Gunn’s performance takes her to the audience, where she moves closely to members of it with sexually suggestive movements. While she never reached the back row, the effect, of being thrown into such close proximity to a performer, suddenly intimate, was also intimidating, and quite frightening. The boundaries of not only audience and performer but also of the space of anonymous strangers is overcome and becomes heightened with the understanding of potentially voyeuristic and performative elements of this performance. I feel my memory may have beguiled me, but this segment also coincided with an analysis of the character having an affair, and yet judging the man for throwing stones at a duck.
In a final tour de force, Gunn transforms, in a simple yet ornate and elegant gown, into the feathered duck. The work suddenly changes registers, and like Adaptation, in its third and final act, it brings home a dramatic and powerful narrative. It also shares the characteristic of Adaptation’s first two thirds in which almost nothing happens. In this case, the final third transforms into a performance piece reminiscent of Laurie Anderson, Gunn’s altered voice echoing repeated refrains of ‘my body is at 32 degrees Celsius’ and ‘I am sitting here’. It is an ecstatic end to the difficulty of thinking and acting that precedes it. The duck is the magical creature here, who knows what its role is, whether it be victim or not, it is certain of what it must do. This crescendo, with its rising, flashing lights and beat concludes the performance with a fantastic strength. It also forms a vision of the appeal of the narrative of the duck – the largely undramatic activity of sitting still for a long periods while attempting to hatch chicks is given a weight is rarely possesses; a dimension often missing from narratives of ostensible passivity.

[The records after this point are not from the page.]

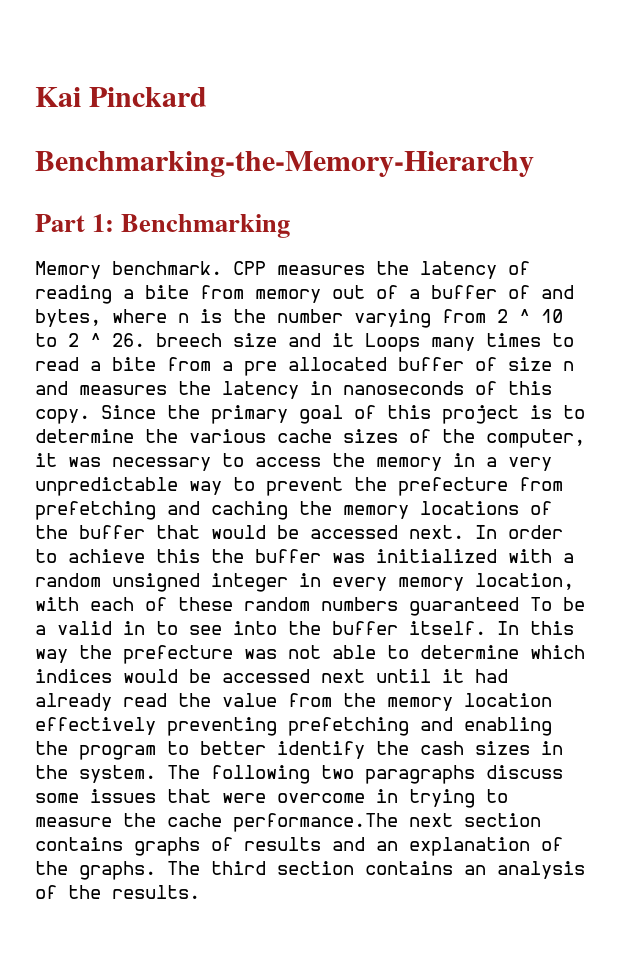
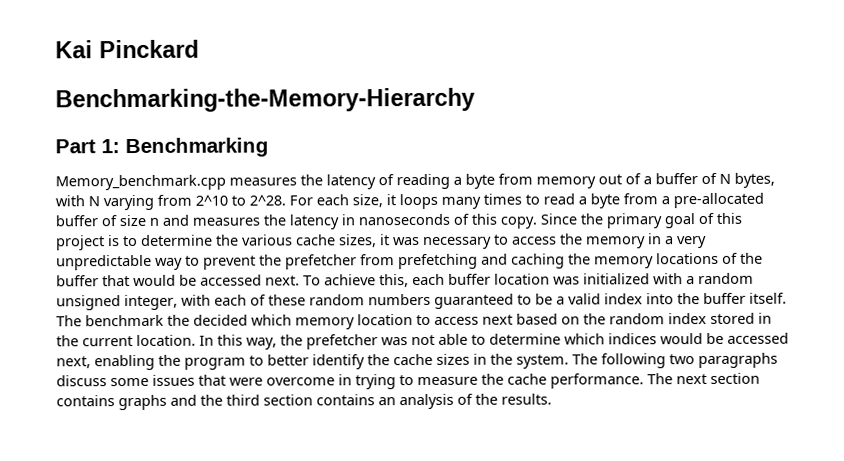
- Memory benchmark. CPP measures the latency of reading a bite from memory out of a buffer of and bytes, where n is the number varying from 2 ^ 10 to 2 ^ 26. breech size and it Loops many times to read a bite from a pre allocated buffer of size n and measures the latency in nanoseconds of this copy.
+ Memory_benchmark.cpp measures the latency of reading a byte from memory out of a buffer of N bytes, with N varying from 2^10 to 2^28. For each size, it loops many times to read a byte from a pre-allocated buffer of size n and measures the latency in nanoseconds of this copy.
- Since the primary goal of this project is to determine the various cache sizes of the computer, it was necessary to access the memory in a very unpredictable way to prevent the prefecture from prefetching and caching the memory locations of the buffer that would be accessed next.
+ Since the primary goal of this project is to determine the various cache sizes, it was necessary to access the memory in a very unpredictable way to prevent the prefetcher from prefetching and caching the memory locations of the buffer that would be accessed next.
- In order to achieve this the buffer was initialized with a random unsigned integer in every memory location, with each of these random numbers guaranteed To be a valid in to see into the buffer itself.
+ To achieve this, each buffer location was initialized with a random unsigned integer, with each of these random numbers guaranteed to be a valid index into the buffer itself.
- In this way the prefecture was not able to determine which indices would be accessed next until it had already read the value from the memory location effectively preventing prefetching and enabling the program to better identify the cash sizes in the system.
+ The benchmark the decided which memory location to access next based on the random index stored in the current location. In this way, the prefetcher was not able to determine which indices would be accessed next, enabling the program to better identify the cache sizes in the system.
- The following two paragraphs discuss some issues that were overcome in trying to measure the cache performance.The next section contains graphs of results and an explanation of the graphs. The third section contains an analysis of the results.
+ The following two paragraphs discuss some issues that were overcome in trying to measure the cache performance. The next section contains graphs and the third section contains an analysis of the results.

It appears like a musical version of Virginia Woolf’s middle section of To The Lighthouse where the anonymous nature of her characters – their essential unimportance – is taken to its fullest in the narrative of the house itself falling apart and thistles growing through the floor while, in brackets, the characters die in war and childbirth.
The work is, as a whole, an incredible performance, and hopefully this year’s offerings can match or rival it.